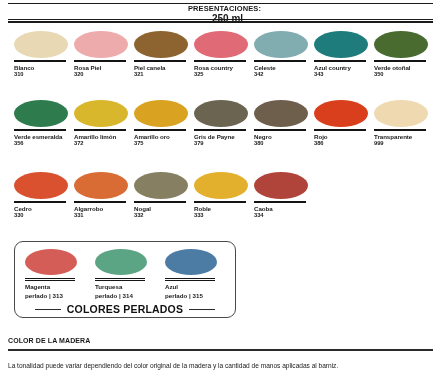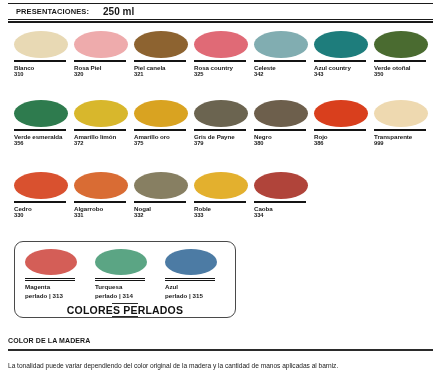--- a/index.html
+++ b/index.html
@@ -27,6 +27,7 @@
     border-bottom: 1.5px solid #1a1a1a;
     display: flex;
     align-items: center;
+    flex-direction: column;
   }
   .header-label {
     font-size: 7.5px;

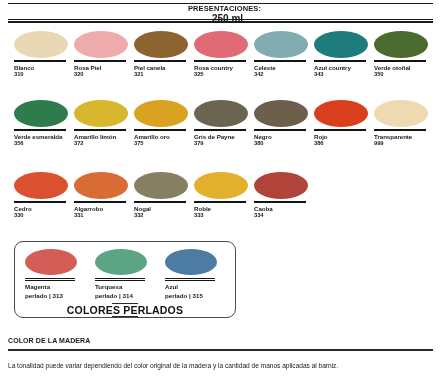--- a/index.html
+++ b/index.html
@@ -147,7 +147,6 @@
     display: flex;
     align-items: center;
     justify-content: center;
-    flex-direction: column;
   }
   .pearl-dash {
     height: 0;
- - -
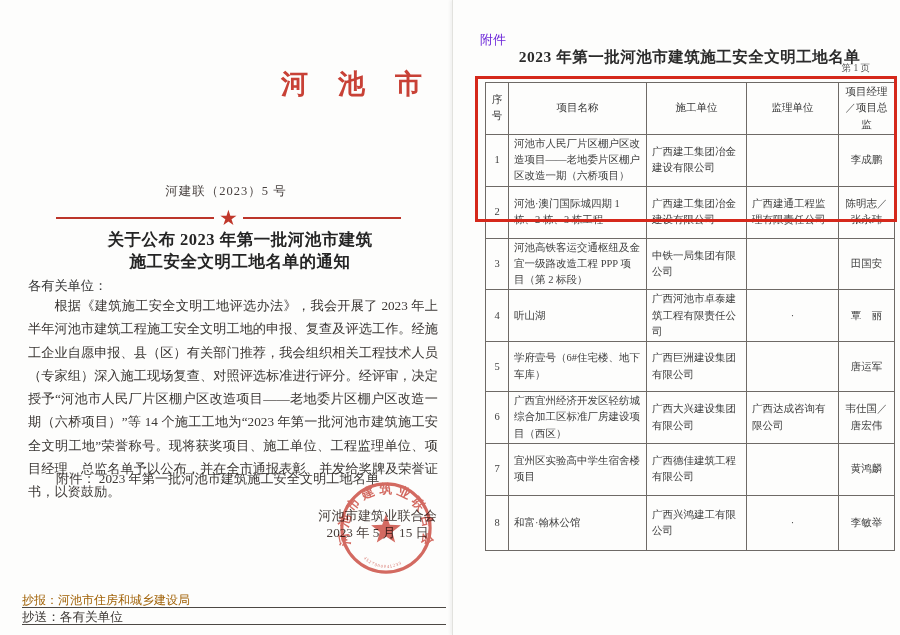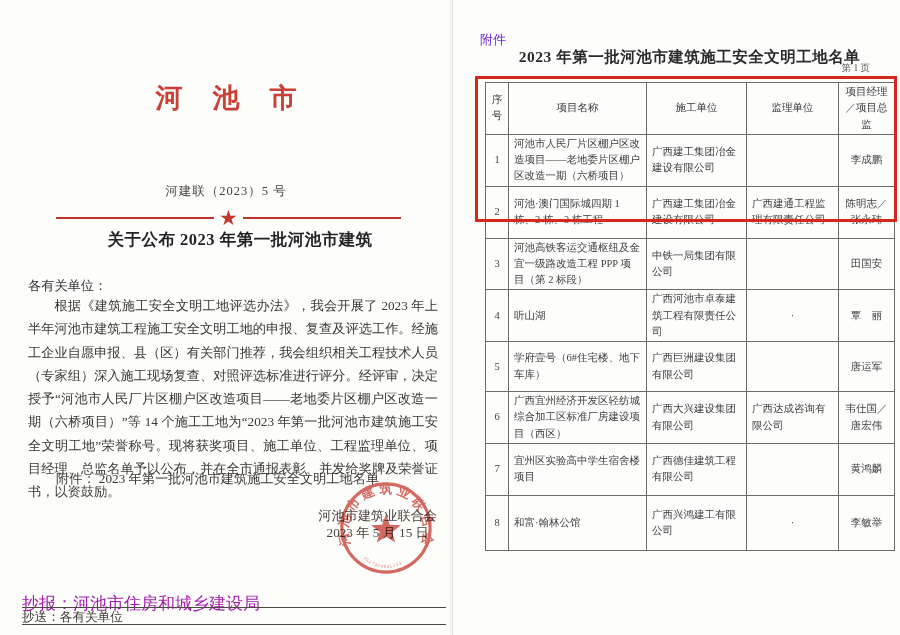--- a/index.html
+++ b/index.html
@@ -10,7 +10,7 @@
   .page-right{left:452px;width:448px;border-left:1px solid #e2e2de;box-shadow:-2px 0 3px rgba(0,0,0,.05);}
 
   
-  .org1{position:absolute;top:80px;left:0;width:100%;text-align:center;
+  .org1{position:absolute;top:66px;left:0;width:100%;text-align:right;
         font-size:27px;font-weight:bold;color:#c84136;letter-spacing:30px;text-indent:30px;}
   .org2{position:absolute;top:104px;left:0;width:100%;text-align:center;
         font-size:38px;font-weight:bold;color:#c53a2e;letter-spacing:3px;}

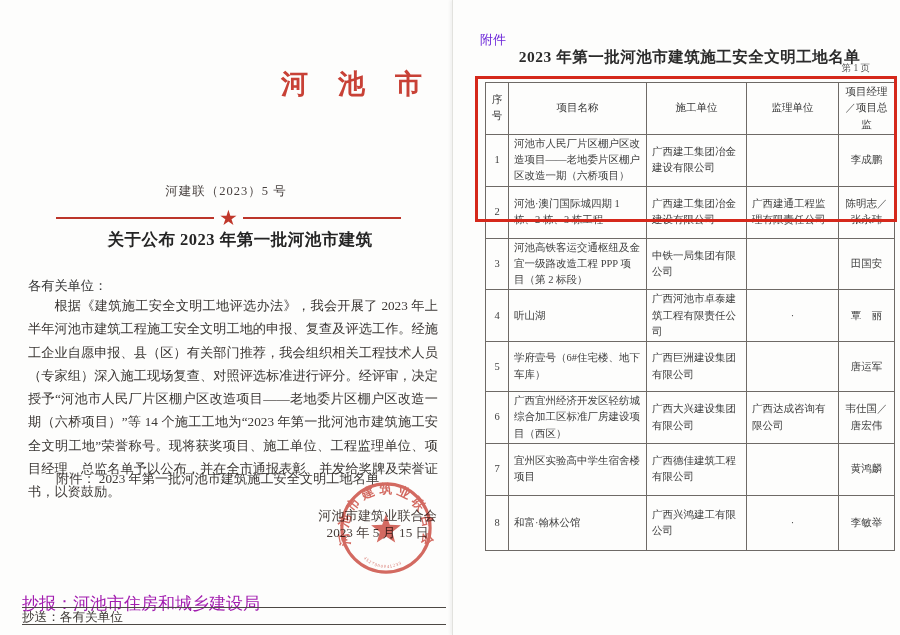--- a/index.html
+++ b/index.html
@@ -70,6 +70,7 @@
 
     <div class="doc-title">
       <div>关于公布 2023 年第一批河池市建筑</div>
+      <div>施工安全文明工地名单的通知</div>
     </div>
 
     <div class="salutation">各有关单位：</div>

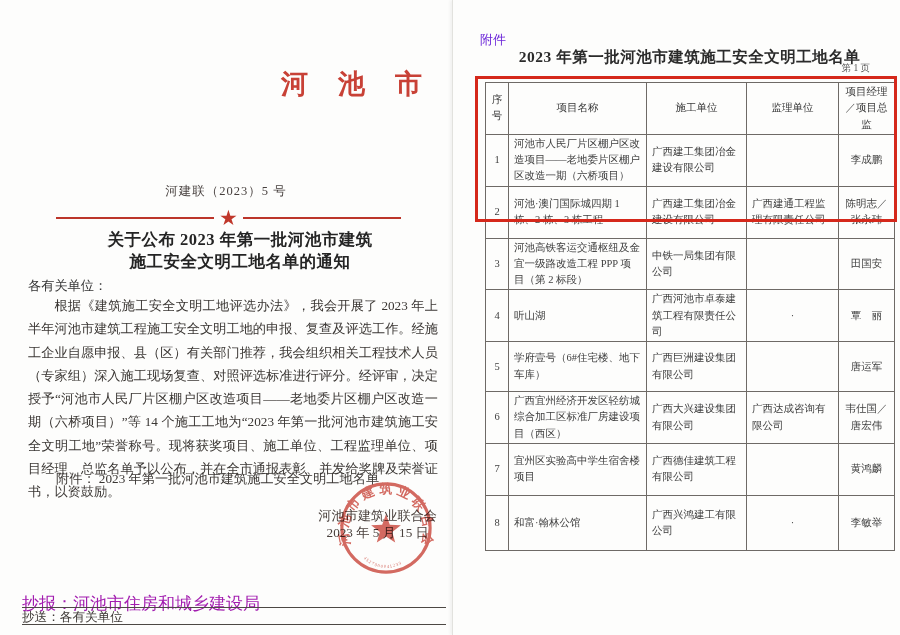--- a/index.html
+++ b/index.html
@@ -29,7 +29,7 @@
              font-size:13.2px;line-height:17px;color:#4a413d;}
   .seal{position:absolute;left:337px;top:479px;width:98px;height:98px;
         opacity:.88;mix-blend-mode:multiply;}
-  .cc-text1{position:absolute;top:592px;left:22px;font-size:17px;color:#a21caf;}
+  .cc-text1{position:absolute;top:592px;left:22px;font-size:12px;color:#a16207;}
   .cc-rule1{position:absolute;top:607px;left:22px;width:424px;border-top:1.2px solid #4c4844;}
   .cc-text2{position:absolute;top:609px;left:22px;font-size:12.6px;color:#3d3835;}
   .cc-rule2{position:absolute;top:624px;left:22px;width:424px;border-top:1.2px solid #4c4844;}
- - -
--- WHAT NEEDS TO BE DONE ---
Look through the entries above and report each line where the string "position" occurs.

--- WRITTEN SOLUTION ---
-  .org1{position:absolute;top:80px;left:0;width:100%;text-align:center;
+  .org1{position:absolute;top:66px;left:0;width:100%;text-align:right;
   .org2{position:absolute;top:104px;left:0;width:100%;text-align:center;
   .seal{position:absolute;left:337px;top:479px;width:98px;height:98px;
-  .cc-text1{position:absolute;top:592px;left:22px;font-size:17px;color:#a21caf;}
+  .cc-text1{position:absolute;top:592px;left:22px;font-size:12px;color:#a16207;}
   .cc-rule1{position:absolute;top:607px;left:22px;width:424px;border-top:1.2px solid #4c4844;}
   .cc-text2{position:absolute;top:609px;left:22px;font-size:12.6px;color:#3d3835;}
   .cc-rule2{position:absolute;top:624px;left:22px;width:424px;border-top:1.2px solid #4c4844;}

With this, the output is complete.